EXERCISE INPUTS
-=-=-=-=-

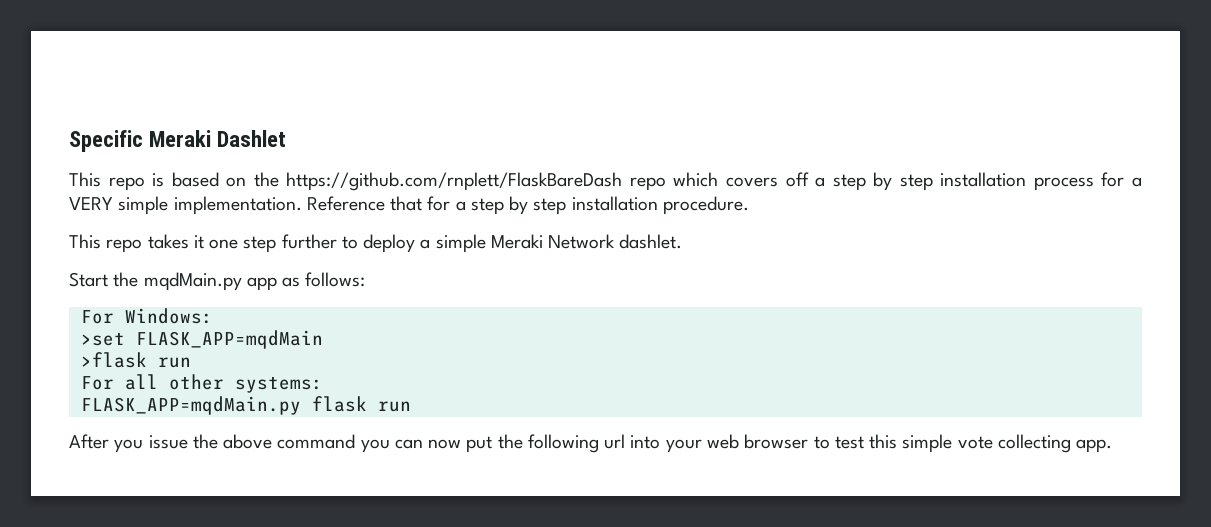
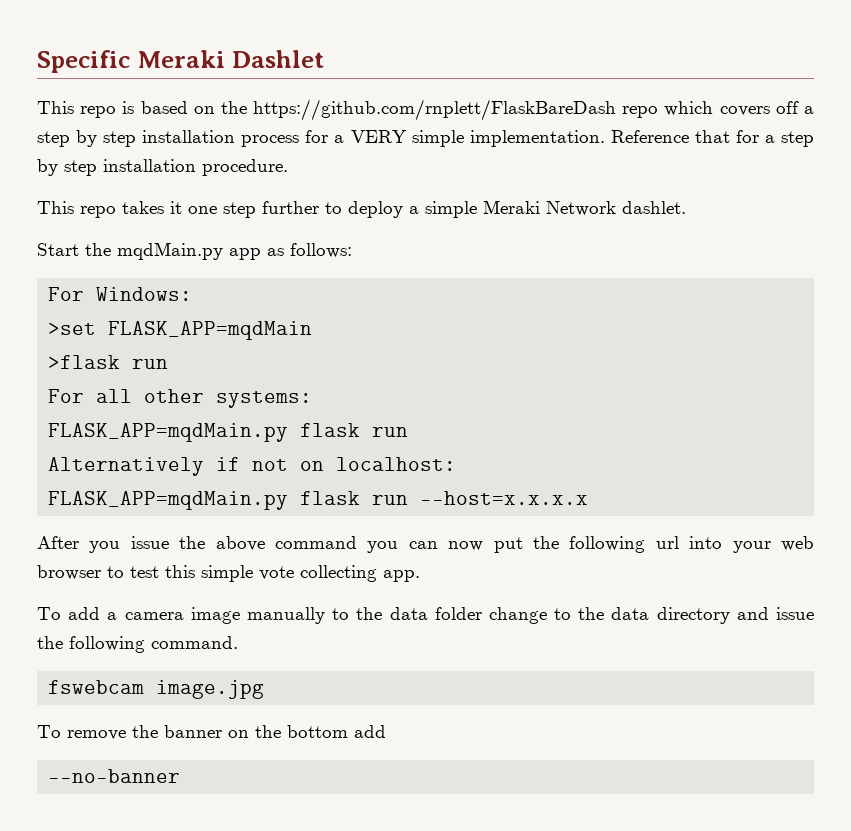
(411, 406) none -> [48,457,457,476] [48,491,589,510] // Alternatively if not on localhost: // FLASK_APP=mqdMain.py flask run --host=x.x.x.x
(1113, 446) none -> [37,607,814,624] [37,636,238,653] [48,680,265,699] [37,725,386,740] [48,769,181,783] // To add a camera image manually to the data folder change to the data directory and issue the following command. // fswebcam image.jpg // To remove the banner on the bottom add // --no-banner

-=-=-=-=-

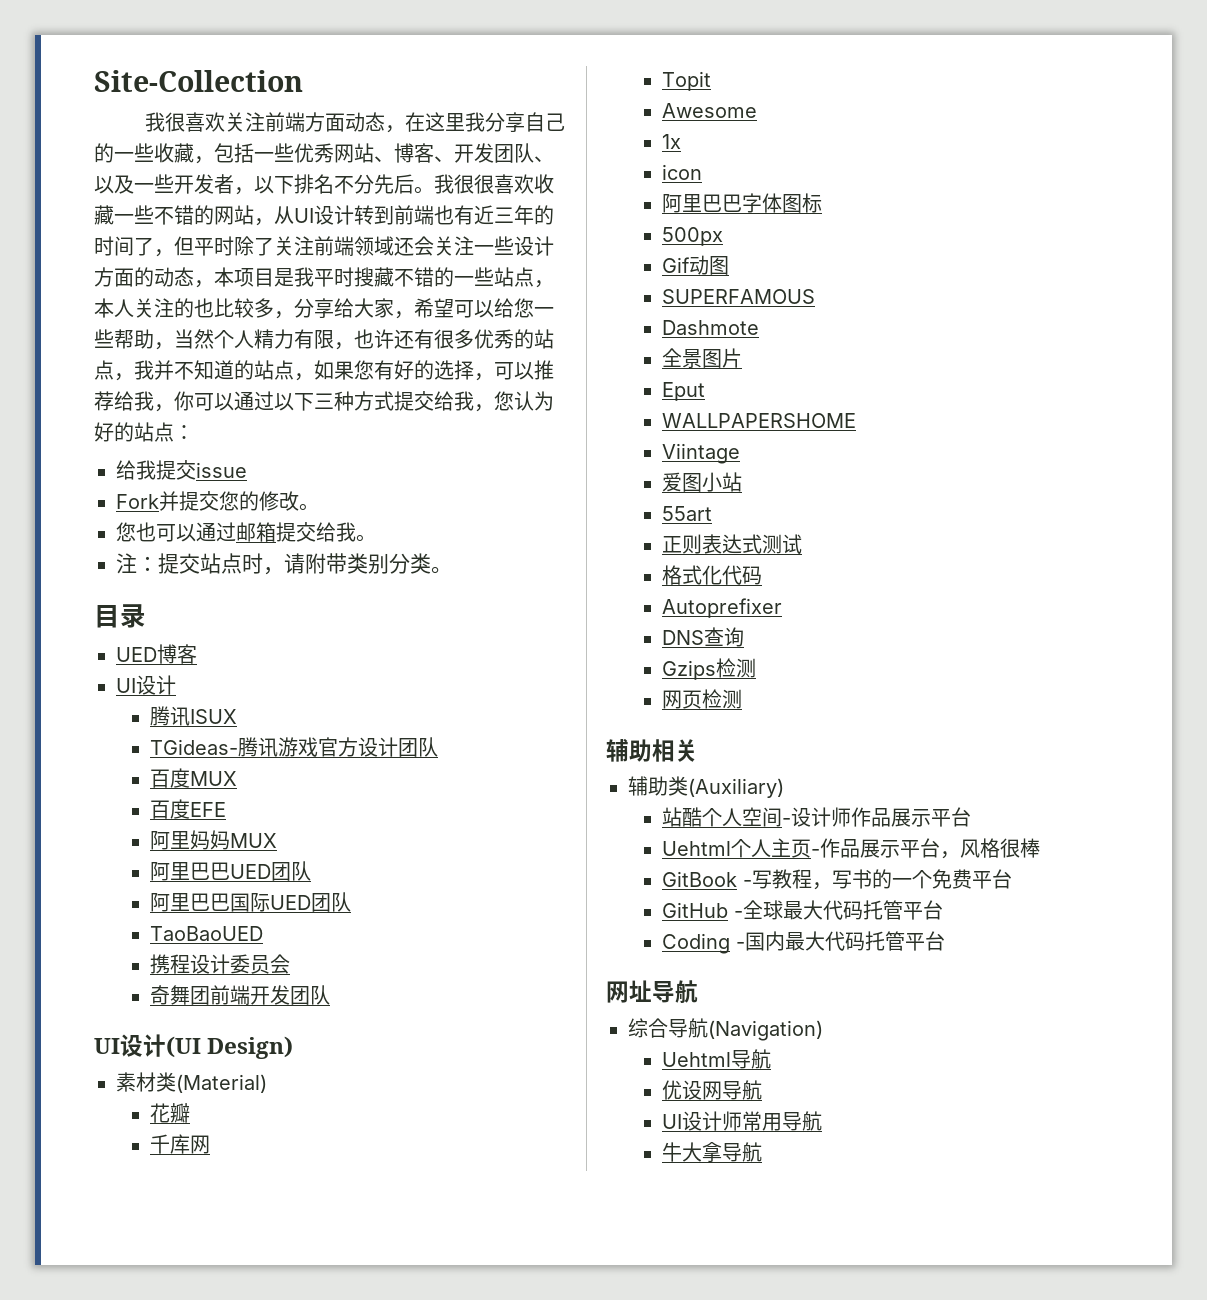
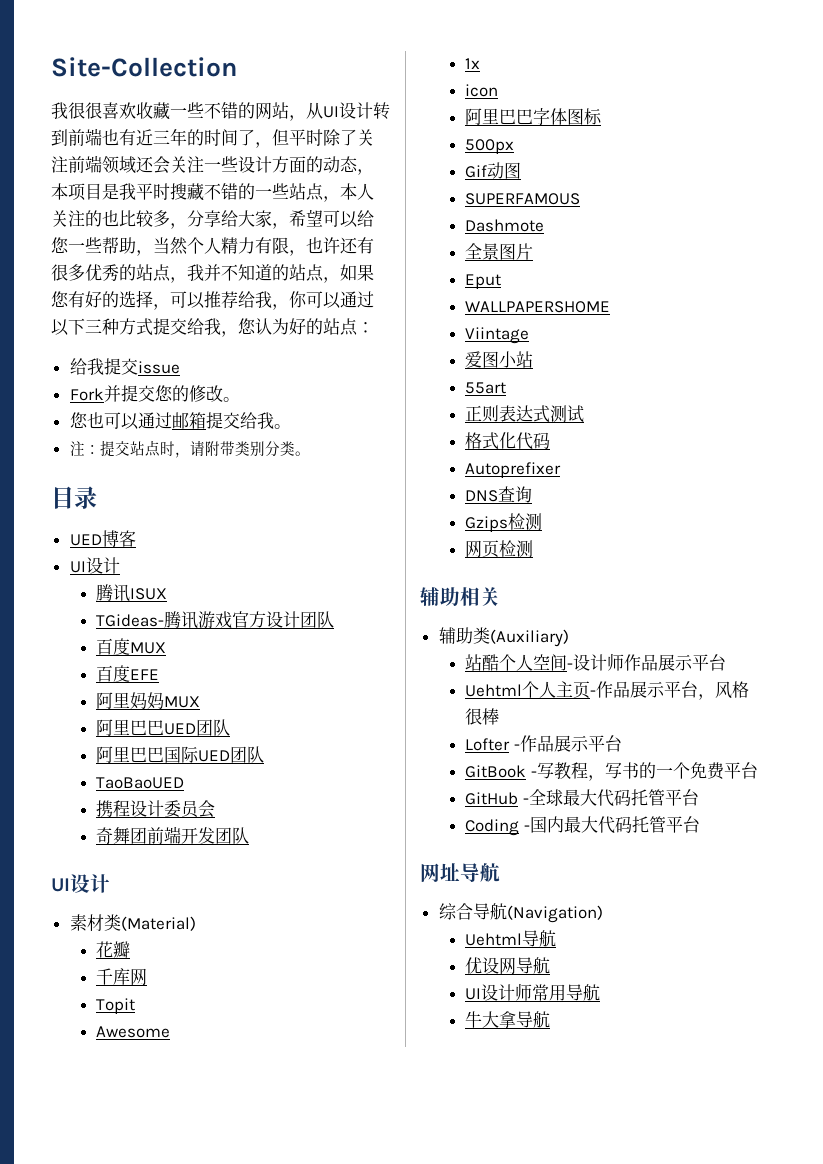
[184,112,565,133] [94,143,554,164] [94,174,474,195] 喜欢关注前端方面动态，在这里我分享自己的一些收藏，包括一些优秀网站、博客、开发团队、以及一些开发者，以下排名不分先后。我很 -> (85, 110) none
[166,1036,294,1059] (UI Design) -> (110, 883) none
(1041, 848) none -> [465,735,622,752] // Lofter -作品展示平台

-=-=-=-=-

THE TASK
In the data above, start at the line that has "(411, 406) none", stop after the line that has "(1113, 446) none", and print every line in between exactly as it stands.

SOLUTION BELOW
(411, 406) none -> [48,457,457,476] [48,491,589,510] // Alternatively if not on localhost: // FLASK_APP=mqdMain.py flask run --host=x.x.x.x
(1113, 446) none -> [37,607,814,624] [37,636,238,653] [48,680,265,699] [37,725,386,740] [48,769,181,783] // To add a camera image manually to the data folder change to the data directory and issue the following command. // fswebcam image.jpg // To remove the banner on the bottom add // --no-banner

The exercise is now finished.